Entrepreneurs have long worked on inventing a way to make the recycling of the various plastic types economically feasible. One idea I was invited to view at the home of a Phoenix inventor back in the 1990s was certainly novel. Because plastics have varying melt temperatures depending on type, this guy had built a small prototype conveyor with multiple levels. Heating units under the conveyor belt of each level were set to different temperatures to “attract” the specific plastic that melted at that temperature. The pieces of plastic would then stick to the conveyor belt and be automatically sorted into different containers at the end of the line. I honestly could not see how this could be done on any large-scale operation. The effort that it would take to build this contraption along with the electricity to run it would make it less than a good solution. Needless to say, this idea never got off the ground.
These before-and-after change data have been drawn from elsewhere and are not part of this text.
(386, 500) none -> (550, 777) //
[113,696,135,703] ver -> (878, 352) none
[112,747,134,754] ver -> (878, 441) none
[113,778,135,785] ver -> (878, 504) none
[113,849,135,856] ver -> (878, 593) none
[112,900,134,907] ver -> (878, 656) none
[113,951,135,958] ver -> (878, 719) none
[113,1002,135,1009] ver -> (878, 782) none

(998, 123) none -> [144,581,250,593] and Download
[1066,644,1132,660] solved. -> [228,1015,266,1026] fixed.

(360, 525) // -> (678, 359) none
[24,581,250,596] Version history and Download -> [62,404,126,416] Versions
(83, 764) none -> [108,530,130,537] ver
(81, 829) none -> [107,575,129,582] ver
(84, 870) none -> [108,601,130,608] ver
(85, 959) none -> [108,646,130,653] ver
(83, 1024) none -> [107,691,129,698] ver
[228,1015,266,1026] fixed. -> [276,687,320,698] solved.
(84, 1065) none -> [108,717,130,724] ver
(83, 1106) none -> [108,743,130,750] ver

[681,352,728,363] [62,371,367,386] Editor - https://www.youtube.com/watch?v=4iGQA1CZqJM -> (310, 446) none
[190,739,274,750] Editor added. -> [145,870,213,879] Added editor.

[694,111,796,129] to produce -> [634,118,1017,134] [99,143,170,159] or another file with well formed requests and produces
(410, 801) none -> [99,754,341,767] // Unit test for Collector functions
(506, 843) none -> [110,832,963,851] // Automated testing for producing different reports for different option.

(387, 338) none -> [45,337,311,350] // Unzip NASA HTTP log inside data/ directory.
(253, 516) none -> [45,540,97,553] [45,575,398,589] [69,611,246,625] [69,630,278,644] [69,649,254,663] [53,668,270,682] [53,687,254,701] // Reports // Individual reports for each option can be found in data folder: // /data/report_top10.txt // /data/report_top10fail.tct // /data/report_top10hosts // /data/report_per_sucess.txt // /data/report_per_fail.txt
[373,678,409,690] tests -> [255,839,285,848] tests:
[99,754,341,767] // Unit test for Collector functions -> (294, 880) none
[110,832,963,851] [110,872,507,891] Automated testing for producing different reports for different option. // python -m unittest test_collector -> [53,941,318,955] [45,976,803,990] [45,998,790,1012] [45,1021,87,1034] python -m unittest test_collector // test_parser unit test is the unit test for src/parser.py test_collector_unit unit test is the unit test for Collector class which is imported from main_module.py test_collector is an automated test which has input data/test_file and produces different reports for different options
Sorting is costly; careful sorting and cleaning of plastics that contain food remnants, labels and other debris to get the quality of plastics needed for reprocessing into pellets is even more costly. With the price of recycled plastics declining, recycling is becoming a less profitable business.

For example, one recycling company in the WSJ article, Pacific Rim Recycling in Benicia, CA, at first slowed its operations early this year in order to “meet China’s new standard” but the “more intensive sorting process takes too long to process the scrap profitably,” said the article. In February the plant idled and laid off 40 of its 45 employees. Steve Moore, Pacific Rim’s President, told the WSJ, “The cost is impossible. We can’t make money at it. We quit accepting stuff.”

With the pressure still on to make landfills a thing of the past, and all the challenges and environmental consequences of the long and not-so-environmentally friendly process of collecting, sorting, cleaning, bailing, shipping, reprocessing and repelletizing, there must be a better way. Waste-to-energy perhaps?